==== Record excerpts
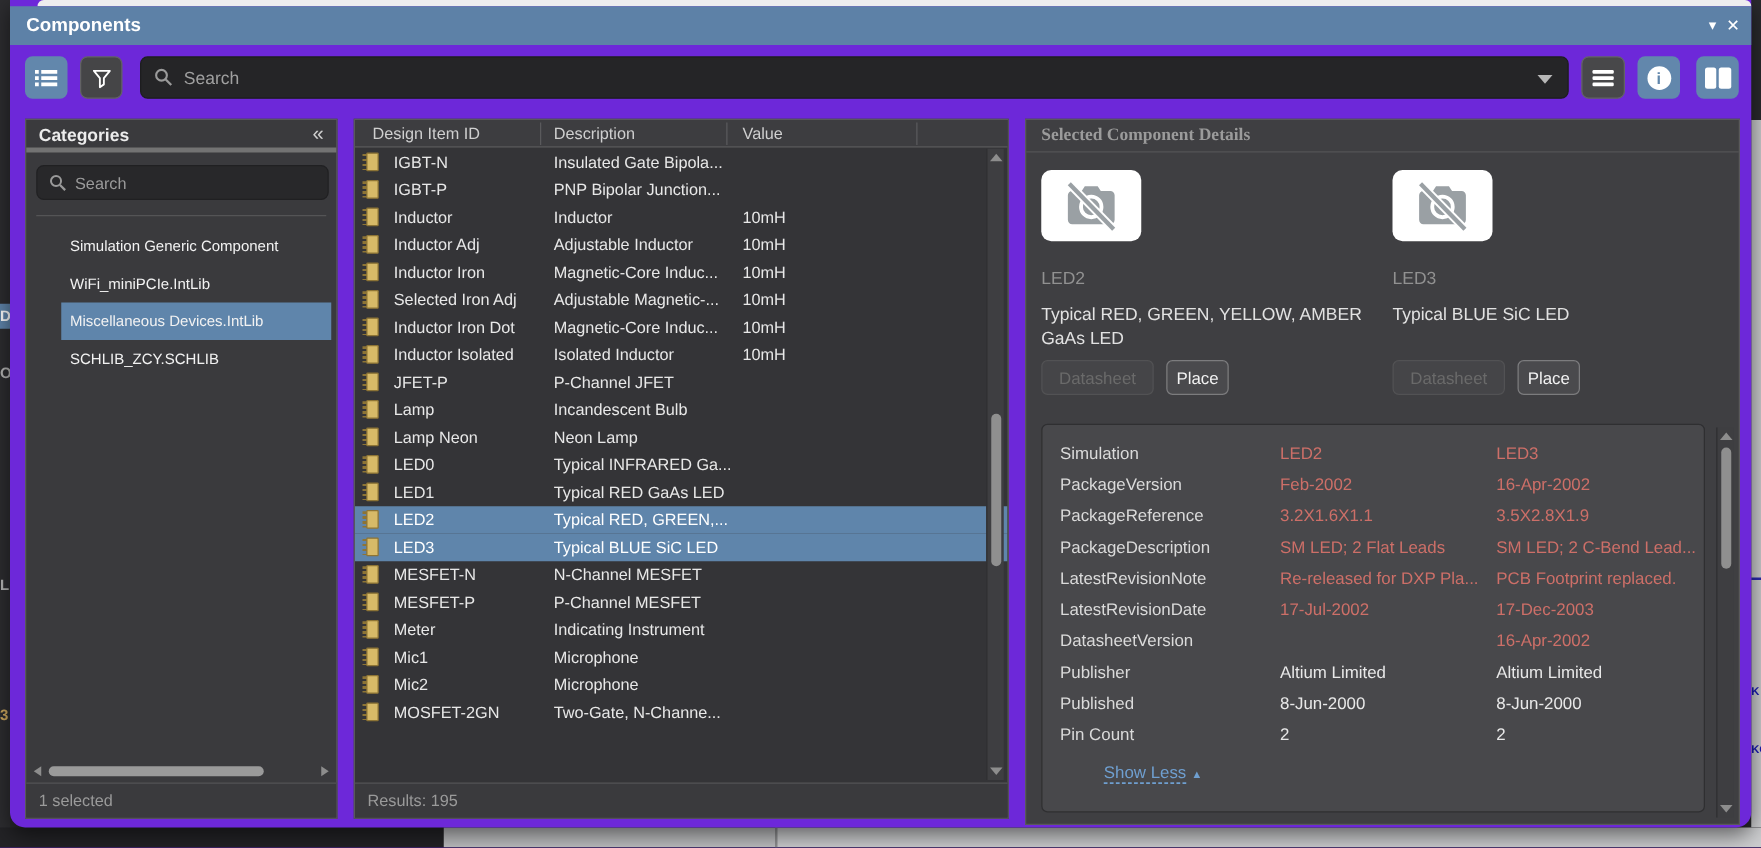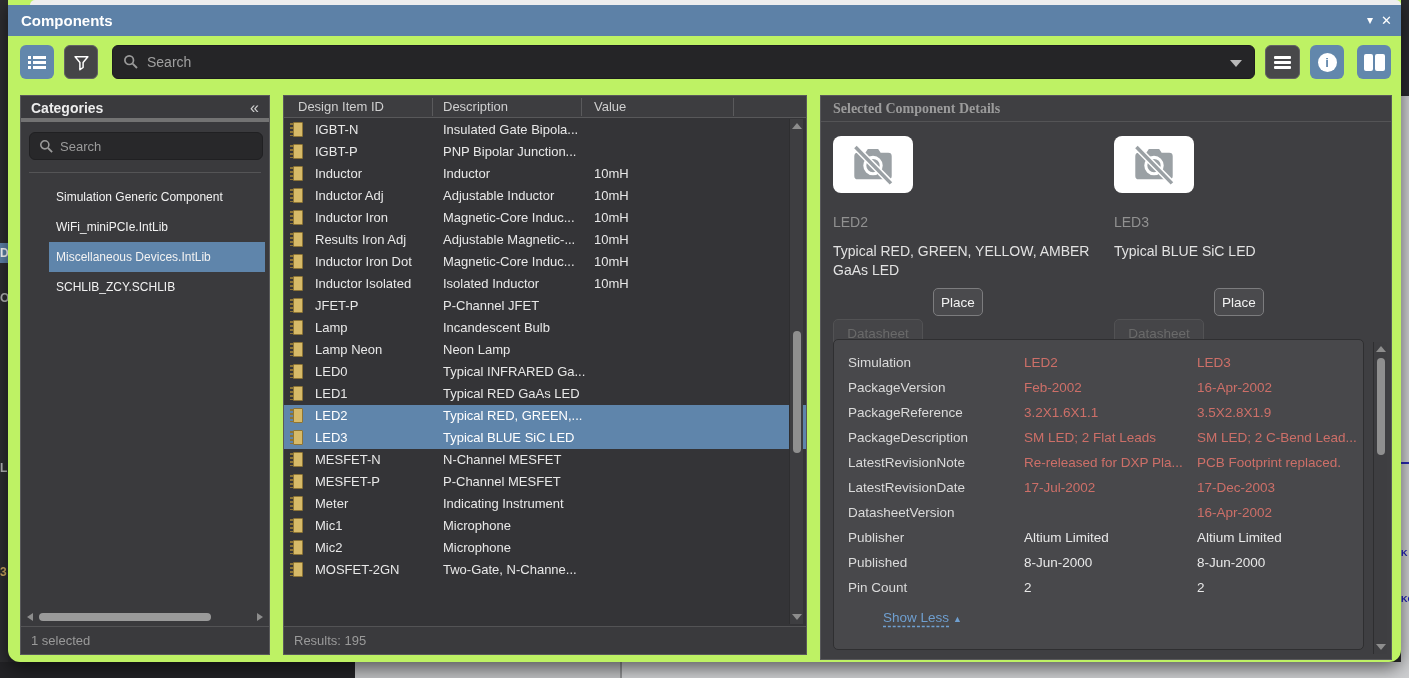--- a/index.html
+++ b/index.html
@@ -19,21 +19,21 @@
   .frag-4{left:0;top:562px;color:#cfa95e;}
   .bg-right{position:absolute;left:1401px;top:96px;width:8px;height:566px;background:#cdced0;}
   .bg-right .hline{position:absolute;left:0;top:366px;width:8px;height:2px;background:#2a2ab0;}
   .bg-right .rfrag{position:absolute;left:0;width:8px;font-size:9px;color:#1a1ab5;font-weight:bold;overflow:hidden;}
   .rf1{top:452px;} .rf2{top:498px;}
   .bg-bottom{position:absolute;left:0;top:662px;width:1409px;height:16px;background:#232326;}
   .bg-bottom .seg1{position:absolute;left:355px;top:0;width:265px;height:16px;background:#bfc0c2;}
   .bg-bottom .seg2{position:absolute;left:620px;top:0;width:789px;height:16px;background:#cdced0;border-left:2px solid #8f9092;}
 
   
-  .panel{position:absolute;left:8px;top:0;width:1393px;height:662px;background:#bef264;
+  .panel{position:absolute;left:8px;top:0;width:1393px;height:662px;background:#6d28d9;
          border-radius:0 0 12px 12px;box-shadow:0 6px 18px rgba(0,0,0,.55);}
   .panel-topedge{position:absolute;left:22px;top:0;right:0;height:5px;background:#ededee;border-radius:8px 8px 0 0;}
   .titlebar{position:absolute;left:0;top:5px;right:0;height:31px;background:var(--titlebar);}
   .titlebar .title{position:absolute;left:13px;top:0;line-height:31px;font-size:15px;font-weight:bold;color:#fff;}
   .win-ico{position:absolute;top:0;line-height:31px;color:#fff;font-size:12px;cursor:default;}
   .win-drop{right:28px;} .win-close{right:9px;font-size:13px;}
 
   
   .toolbar{position:absolute;left:0;top:36px;right:0;height:52px;}
   .tbtn{position:absolute;top:9px;width:34px;height:34px;border-radius:6px;display:flex;align-items:center;justify-content:center;}
@@ -104,21 +104,21 @@
   .p-det{left:812px;top:95px;width:572px;height:565px;background:#3f3f42;}
   .det-head{position:absolute;left:0;top:0;right:0;height:26px;border-bottom:1px solid #545456;}
   .det-head .t{position:absolute;left:12px;top:0;line-height:25px;font-size:14px;font-weight:bold;color:#9b9b9b;font-family:Liberation Serif, serif;}
   .det-card{position:absolute;top:32px;width:272px;height:200px;}
   .card2{left:293px;} .card1{left:12px;}
   .img-ph{position:absolute;left:0;top:8px;width:80px;height:57px;background:#fff;border-radius:8px;display:flex;align-items:center;justify-content:center;}
   .det-name{position:absolute;left:0;top:86px;font-size:14px;color:#919191;}
   .det-desc{position:absolute;left:0;top:114px;width:268px;font-size:14px;color:#e2e2e2;line-height:19px;}
   .det-btns{position:absolute;left:0;top:160px;height:28px;}
   .btn{position:absolute;top:0;height:28px;border-radius:5px;font-family:"Liberation Sans",sans-serif;font-size:13.5px;background:#454548;}
-  .btn-datasheet{left:0;width:90px;border:1px solid #525254;color:#6a6a6a;margin-top:31px;}
+  .btn-datasheet{left:0;width:90px;border:1px solid #525254;color:#6a6a6a;}
   .btn-place{left:100px;width:50px;border:1px solid #7c7c7e;color:#f2f2f2;background:#4a4a4d;}
   .props{position:absolute;left:12px;top:243px;width:531px;height:311px;background:#48484b;border:1px solid #2f2f31;border-radius:5px;}
   .prop-row{position:relative;height:25px;}
   .props-list{position:absolute;left:0;top:10px;right:0;}
   .p-label{position:absolute;left:14px;line-height:25px;font-size:13.5px;color:#dadada;}
   .p-val{position:absolute;left:190px;line-height:25px;font-size:13.5px;color:#e8e8e8;white-space:nowrap;}
   .p-val.v2{left:363px;}
   .p-val.mod{color:var(--modified-value);}
   .show-less{position:absolute;left:14px;top:270px;font-size:13.5px;color:var(--link);text-decoration:underline dashed;text-underline-offset:4px;cursor:pointer;margin-left:35px;}
   .show-less .sl-arr{font-size:9px;text-decoration:none;display:inline-block;margin-left:4px;}
@@ -281,21 +281,21 @@
             </span>
             <span class="cell c-id">Inductor Iron</span>
             <span class="cell c-desc">Magnetic-Core Induc...</span>
             <span class="cell c-val">10mH</span>
           </div>
           <div class="t-row">
             <span class="chip">
               <span class="pins"></span>
               <span class="bdy"></span>
             </span>
-            <span class="cell c-id">Results Iron Adj</span>
+            <span class="cell c-id">Selected Iron Adj</span>
             <span class="cell c-desc">Adjustable Magnetic-...</span>
             <span class="cell c-val">10mH</span>
           </div>
           <div class="t-row">
             <span class="chip">
               <span class="pins"></span>
               <span class="bdy"></span>
             </span>
             <span class="cell c-id">Inductor Iron Dot</span>
             <span class="cell c-desc">Magnetic-Core Induc...</span>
========
[What to produce] The complete material, set down exactly and stripped of pictures, is the expected response.

[Solution for this task]
--- a/index.html
+++ b/index.html
@@ -19,21 +19,21 @@
   .frag-4{left:0;top:562px;color:#cfa95e;}
   .bg-right{position:absolute;left:1401px;top:96px;width:8px;height:566px;background:#cdced0;}
   .bg-right .hline{position:absolute;left:0;top:366px;width:8px;height:2px;background:#2a2ab0;}
   .bg-right .rfrag{position:absolute;left:0;width:8px;font-size:9px;color:#1a1ab5;font-weight:bold;overflow:hidden;}
   .rf1{top:452px;} .rf2{top:498px;}
   .bg-bottom{position:absolute;left:0;top:662px;width:1409px;height:16px;background:#232326;}
   .bg-bottom .seg1{position:absolute;left:355px;top:0;width:265px;height:16px;background:#bfc0c2;}
   .bg-bottom .seg2{position:absolute;left:620px;top:0;width:789px;height:16px;background:#cdced0;border-left:2px solid #8f9092;}
 
   
-  .panel{position:absolute;left:8px;top:0;width:1393px;height:662px;background:#bef264;
+  .panel{position:absolute;left:8px;top:0;width:1393px;height:662px;background:#6d28d9;
          border-radius:0 0 12px 12px;box-shadow:0 6px 18px rgba(0,0,0,.55);}
   .panel-topedge{position:absolute;left:22px;top:0;right:0;height:5px;background:#ededee;border-radius:8px 8px 0 0;}
   .titlebar{position:absolute;left:0;top:5px;right:0;height:31px;background:var(--titlebar);}
   .titlebar .title{position:absolute;left:13px;top:0;line-height:31px;font-size:15px;font-weight:bold;color:#fff;}
   .win-ico{position:absolute;top:0;line-height:31px;color:#fff;font-size:12px;cursor:default;}
   .win-drop{right:28px;} .win-close{right:9px;font-size:13px;}
 
   
   .toolbar{position:absolute;left:0;top:36px;right:0;height:52px;}
   .tbtn{position:absolute;top:9px;width:34px;height:34px;border-radius:6px;display:flex;align-items:center;justify-content:center;}
@@ -104,21 +104,21 @@
   .p-det{left:812px;top:95px;width:572px;height:565px;background:#3f3f42;}
   .det-head{position:absolute;left:0;top:0;right:0;height:26px;border-bottom:1px solid #545456;}
   .det-head .t{position:absolute;left:12px;top:0;line-height:25px;font-size:14px;font-weight:bold;color:#9b9b9b;font-family:Liberation Serif, serif;}
   .det-card{position:absolute;top:32px;width:272px;height:200px;}
   .card2{left:293px;} .card1{left:12px;}
   .img-ph{position:absolute;left:0;top:8px;width:80px;height:57px;background:#fff;border-radius:8px;display:flex;align-items:center;justify-content:center;}
   .det-name{position:absolute;left:0;top:86px;font-size:14px;color:#919191;}
   .det-desc{position:absolute;left:0;top:114px;width:268px;font-size:14px;color:#e2e2e2;line-height:19px;}
   .det-btns{position:absolute;left:0;top:160px;height:28px;}
   .btn{position:absolute;top:0;height:28px;border-radius:5px;font-family:"Liberation Sans",sans-serif;font-size:13.5px;background:#454548;}
-  .btn-datasheet{left:0;width:90px;border:1px solid #525254;color:#6a6a6a;margin-top:31px;}
+  .btn-datasheet{left:0;width:90px;border:1px solid #525254;color:#6a6a6a;}
   .btn-place{left:100px;width:50px;border:1px solid #7c7c7e;color:#f2f2f2;background:#4a4a4d;}
   .props{position:absolute;left:12px;top:243px;width:531px;height:311px;background:#48484b;border:1px solid #2f2f31;border-radius:5px;}
   .prop-row{position:relative;height:25px;}
   .props-list{position:absolute;left:0;top:10px;right:0;}
   .p-label{position:absolute;left:14px;line-height:25px;font-size:13.5px;color:#dadada;}
   .p-val{position:absolute;left:190px;line-height:25px;font-size:13.5px;color:#e8e8e8;white-space:nowrap;}
   .p-val.v2{left:363px;}
   .p-val.mod{color:var(--modified-value);}
   .show-less{position:absolute;left:14px;top:270px;font-size:13.5px;color:var(--link);text-decoration:underline dashed;text-underline-offset:4px;cursor:pointer;margin-left:35px;}
   .show-less .sl-arr{font-size:9px;text-decoration:none;display:inline-block;margin-left:4px;}
@@ -281,21 +281,21 @@
             </span>
             <span class="cell c-id">Inductor Iron</span>
             <span class="cell c-desc">Magnetic-Core Induc...</span>
             <span class="cell c-val">10mH</span>
           </div>
           <div class="t-row">
             <span class="chip">
               <span class="pins"></span>
               <span class="bdy"></span>
             </span>
-            <span class="cell c-id">Results Iron Adj</span>
+            <span class="cell c-id">Selected Iron Adj</span>
             <span class="cell c-desc">Adjustable Magnetic-...</span>
             <span class="cell c-val">10mH</span>
           </div>
           <div class="t-row">
             <span class="chip">
               <span class="pins"></span>
               <span class="bdy"></span>
             </span>
             <span class="cell c-id">Inductor Iron Dot</span>
             <span class="cell c-desc">Magnetic-Core Induc...</span>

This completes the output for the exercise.